Front-end code change data
☆ ☆ ☆ ☆ ☆ ☆ ☆

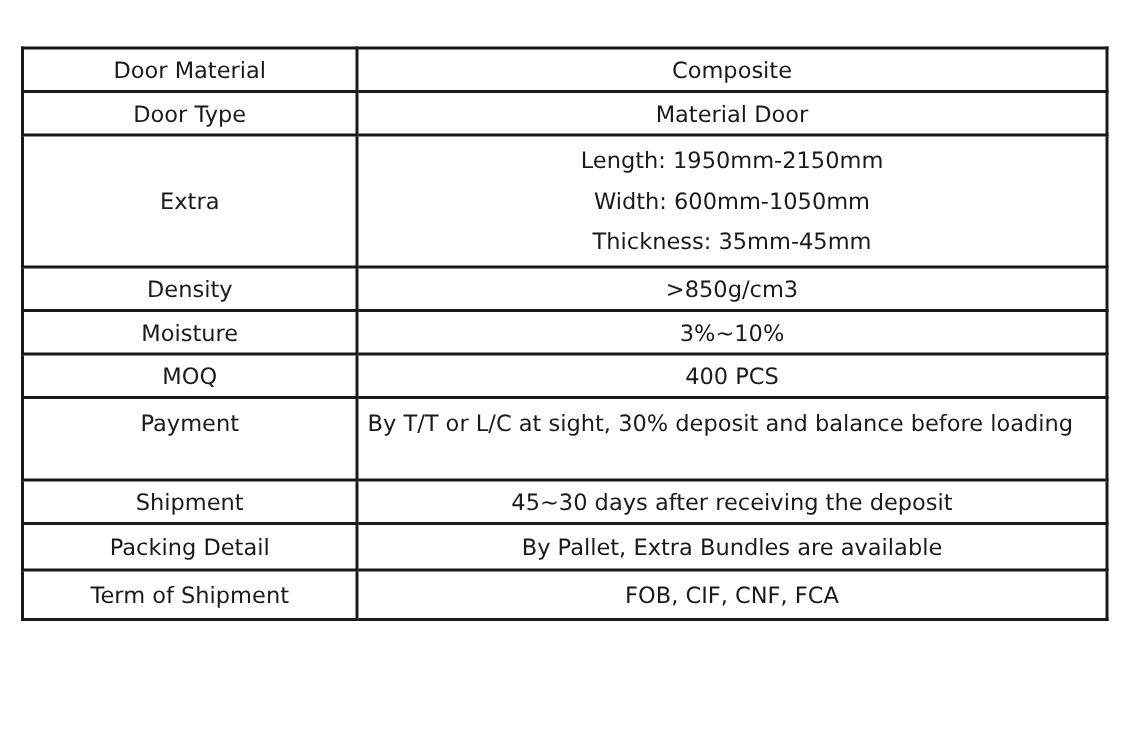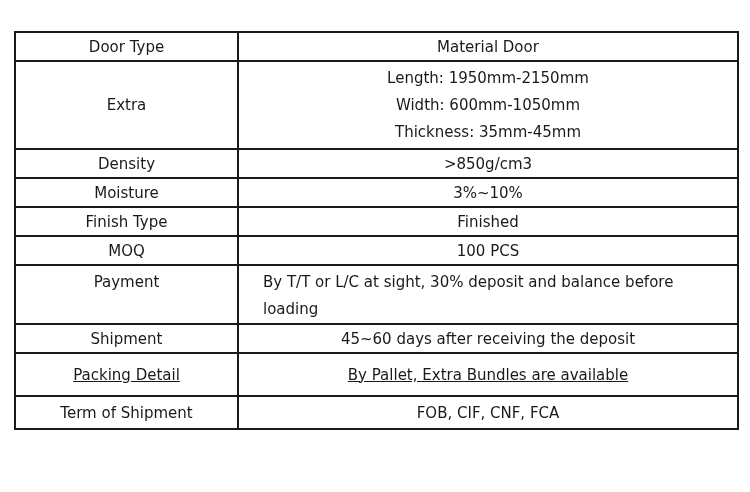--- a/index.html
+++ b/index.html
@@ -28,48 +28,52 @@
     text-align: center;
     vertical-align: middle;
     padding: 0;
     overflow: hidden;
   }
   col.c1 { width: 223px; }
   col.c2 { width: 500px; }
   tr.r-std     { height: 29px; }
   tr.r-size    { height: 88px; }
   tr.r-payment { height: 55px; }
-  tr.r-pack    { height: 43px; text-decoration: underline; }
+  tr.r-pack    { height: 31px; }
   tr.r-term    { height: 33px; }
   .size-line {
     line-height: 27px;
     text-align: center;
   }
   tr.r-payment td {
     vertical-align: top;
   }
   tr.r-payment td.label-cell {
     padding-top: 3px;
     line-height: 27px;
   }
   td.value-left {
     text-align: left;
-    padding: 3px 10px 0 24px;
+    padding: 3px 10px 0 6px;
     line-height: 27px;
   }
 </style>
 </head>
 <body>
 
 <table class="spec-table">
   <colgroup>
     <col class="c1">
     <col class="c2">
   </colgroup>
   <tbody>
+    <tr class="r-std">
+      <td class="label-cell">Door Material</td>
+      <td class="value-cell">Composite</td>
+    </tr>
     <tr class="r-std">
       <td class="label-cell">Door Type</td>
       <td class="value-cell">Material Door</td>
     </tr>
     <tr class="r-size">
       <td class="label-cell">Extra</td>
       <td class="value-cell">
         <div class="size-line">Length: 1950mm-2150mm</div>
         <div class="size-line">Width: 600mm-1050mm</div>
         <div class="size-line">Thickness: 35mm-45mm</div>
@@ -77,34 +81,30 @@
     </tr>
     <tr class="r-std">
       <td class="label-cell">Density</td>
       <td class="value-cell">&gt;850g/cm3</td>
     </tr>
     <tr class="r-std">
       <td class="label-cell">Moisture</td>
       <td class="value-cell">3%~10%</td>
     </tr>
     <tr class="r-std">
-      <td class="label-cell">Finish Type</td>
-      <td class="value-cell">Finished</td>
-    </tr>
-    <tr class="r-std">
       <td class="label-cell">MOQ</td>
-      <td class="value-cell">100 PCS</td>
+      <td class="value-cell">400 PCS</td>
     </tr>
     <tr class="r-payment">
       <td class="label-cell">Payment</td>
       <td class="value-cell value-left">By T/T or L/C at sight, 30% deposit and balance before loading</td>
     </tr>
     <tr class="r-std">
       <td class="label-cell">Shipment</td>
-      <td class="value-cell">45~60 days after receiving the deposit</td>
+      <td class="value-cell">45~30 days after receiving the deposit</td>
     </tr>
     <tr class="r-pack">
       <td class="label-cell">Packing Detail</td>
       <td class="value-cell">By Pallet, Extra Bundles are available</td>
     </tr>
     <tr class="r-term">
       <td class="label-cell">Term of Shipment</td>
       <td class="value-cell">FOB, CIF, CNF, FCA</td>
     </tr>
   </tbody>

☆ ☆ ☆ ☆ ☆ ☆ ☆

Up to and including the last line of the data, copy each line exactly, starting with the line that contains "Bundles are available</td>".

• Your solution:
       <td class="value-cell">By Pallet, Extra Bundles are available</td>
     </tr>
     <tr class="r-term">
       <td class="label-cell">Term of Shipment</td>
       <td class="value-cell">FOB, CIF, CNF, FCA</td>
     </tr>
   </tbody>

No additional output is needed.